Obviously, as I said, they need to be demilitarized to the
point they're no longer an active weapons platform.
I don't see, at that point, how they're any more liability
to the Navy than any other shipowner selling them to
yet another owner. As long as everyone knows what they
are buying.
-george william herbert
gherbert@crl.com
From: gherbert@crl3.crl.com (George Herbert)
Newsgroups: sci.military.naval
Subject: Re: US Navy ships for scrapping
Date: 22 Dec 1999 23:36:34 -0800
Andrew C. Toppan <actoppan@gwi.net> wrote:
>George Herbert (gherbert@crl3.crl.com) was seen to write:
>> There's no practical use for sailboats, motor yachts, etc. either.
>
>Sure there is: pleasure. That's a use.
And I wouldn't have fun driving around a OHP?
>> Used as large yachts, there would be an active market.
>
>How many can afford yachts of this size? You can count the numbers on your
>fingers and toes. If they can afford a yacht in the first place, why on
>earth would they spend the money to convert some old warship into a
>half-assed yacht?
Because it's neat, and would be a lot bigger than your average yacht.

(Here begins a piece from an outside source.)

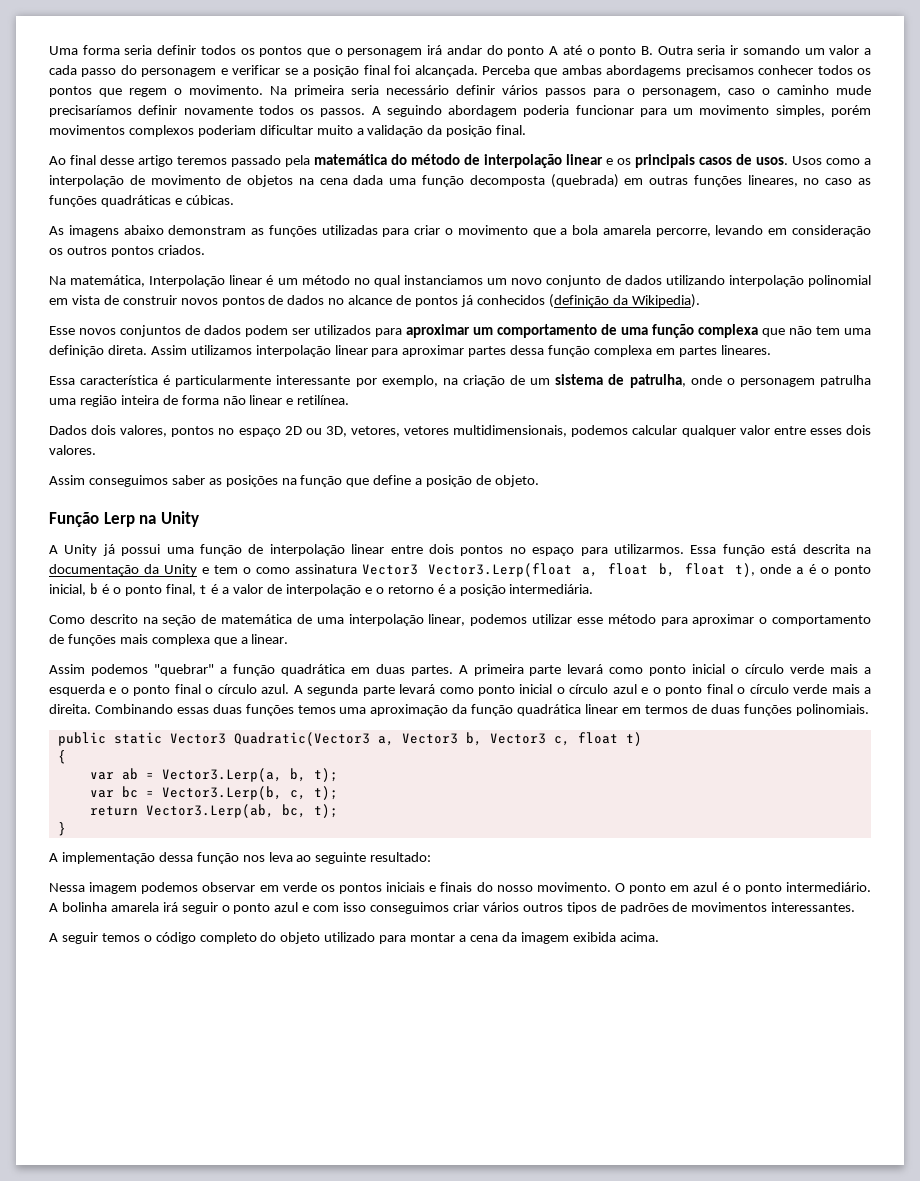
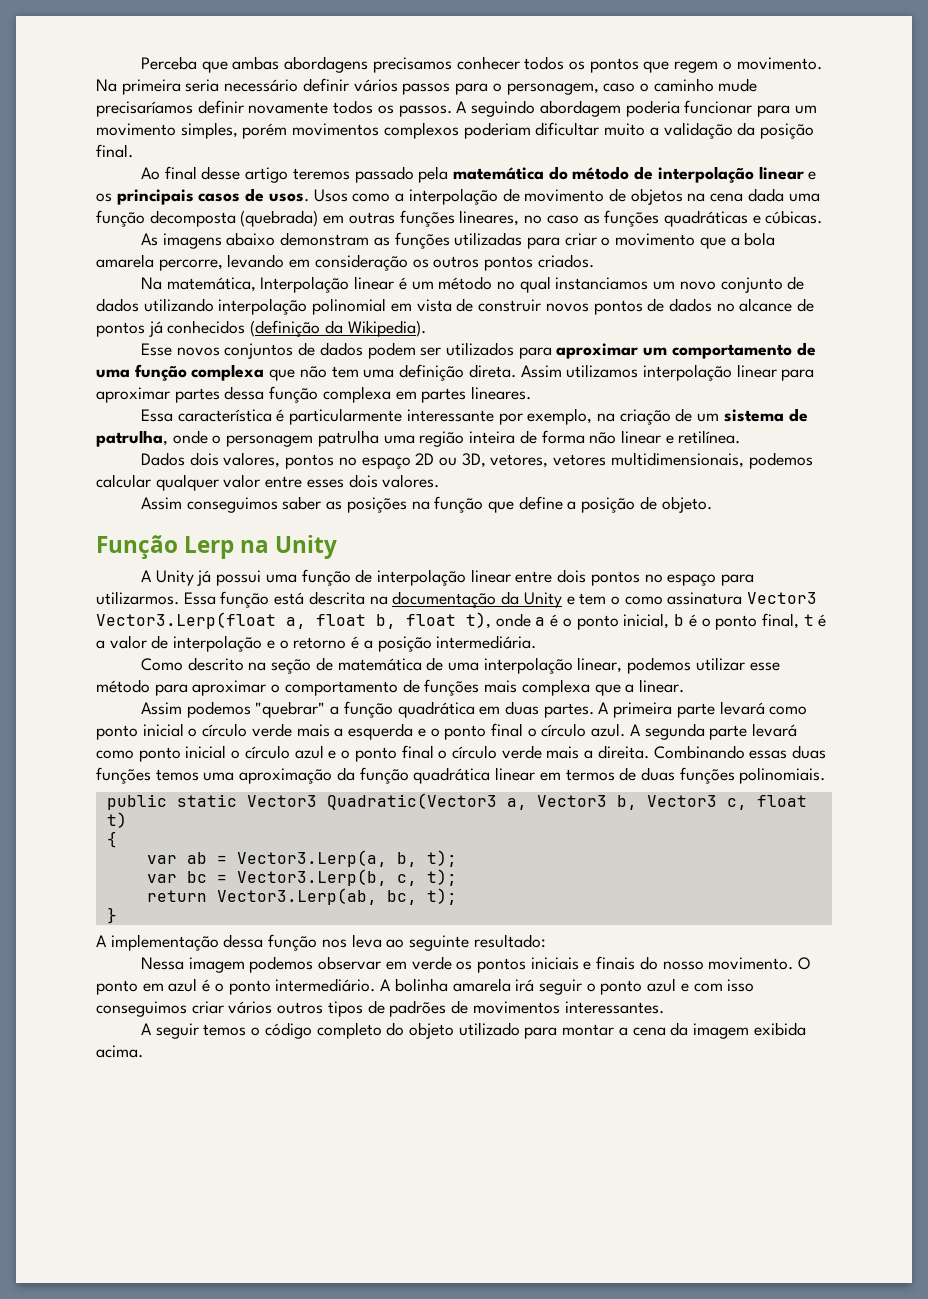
- Uma forma seria definir todos os pontos que o personagem irá andar do ponto A até o ponto B. Outra seria ir somando um valor a cada passo do personagem e verificar se a posição final foi alcançada. Perceba que ambas abordagems precisamos conhecer todos os pontos que regem o movimento.
+ Perceba que ambas abordagens precisamos conhecer todos os pontos que regem o movimento.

There's an active market turning old *missile silos* into houses.
Millions and millions of dollars is going into it. Never underestimate
the potential market for neat unique things. In this case, which are
mobile, an added bonus...
>>[...marine research]
>For the research and survey ships, sure. Former naval survey/research
>ships are routinely sold into civilan or foreign military service. For the
>rest - impractical, uneconomical, or impossible.
I have had a scientific ROV operator *drool* over the description of
the towed array gear on the back of your average modern naval vessel.

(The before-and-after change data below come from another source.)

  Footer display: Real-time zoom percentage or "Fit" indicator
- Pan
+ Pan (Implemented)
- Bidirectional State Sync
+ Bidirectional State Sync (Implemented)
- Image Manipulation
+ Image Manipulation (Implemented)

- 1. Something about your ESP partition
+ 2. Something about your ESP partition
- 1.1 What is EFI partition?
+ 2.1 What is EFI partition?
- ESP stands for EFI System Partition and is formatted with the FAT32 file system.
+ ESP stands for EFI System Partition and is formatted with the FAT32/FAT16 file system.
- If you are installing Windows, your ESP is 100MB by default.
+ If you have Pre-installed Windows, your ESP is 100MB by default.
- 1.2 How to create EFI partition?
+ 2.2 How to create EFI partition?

They have all sorts of problems because they haven't got the space
and proper equipment to keep their tethers in the water in rough
seas, and would love something more capable along those lines.
But they can't afford it, because their hulls are fundamentally
too small to have the space to do it right. But a surplus naval
vessel with tail handling gear is already set up to go.
>> Someone could make a lot
>> of money supporting fishing boats out on the Grand Banks
>> in the middle of the season, and a north-atlantic proven
>> FF might be a good first choice of hull (if it's not falling
>
>But a former frigate or destroyer is no good for fishing, even if you gut
>it out to the bare hull and start over. There's a reason trawlers don't
>look much like frigates in the first place - the two types have totally and
>completely different requirements; you can't just switch from one to the
>other.
Let's start over again. Not use the fig as a trawler. Use fig as
an unrep *tender* for trawlers.
I had a bite on a business plan to do that once. Nobody at the Navy
took me seriously or wanted to discuss selling the ships. Plan sunk.
>> Obviously, as I said, they need to be demilitarized to the
>> point they're no longer an active weapons platform.
>
>And the extent of work necessary to do this results in you having nothing
>but a gutted hulk. The ships we see being sold for scrap are NOT
>"completely" demilitarized - the scrapper is required to do a lot of
>demilitarization that can only be done in the process of cutting up the
>hulk.
The definition of demilitarization leaves something to be desired.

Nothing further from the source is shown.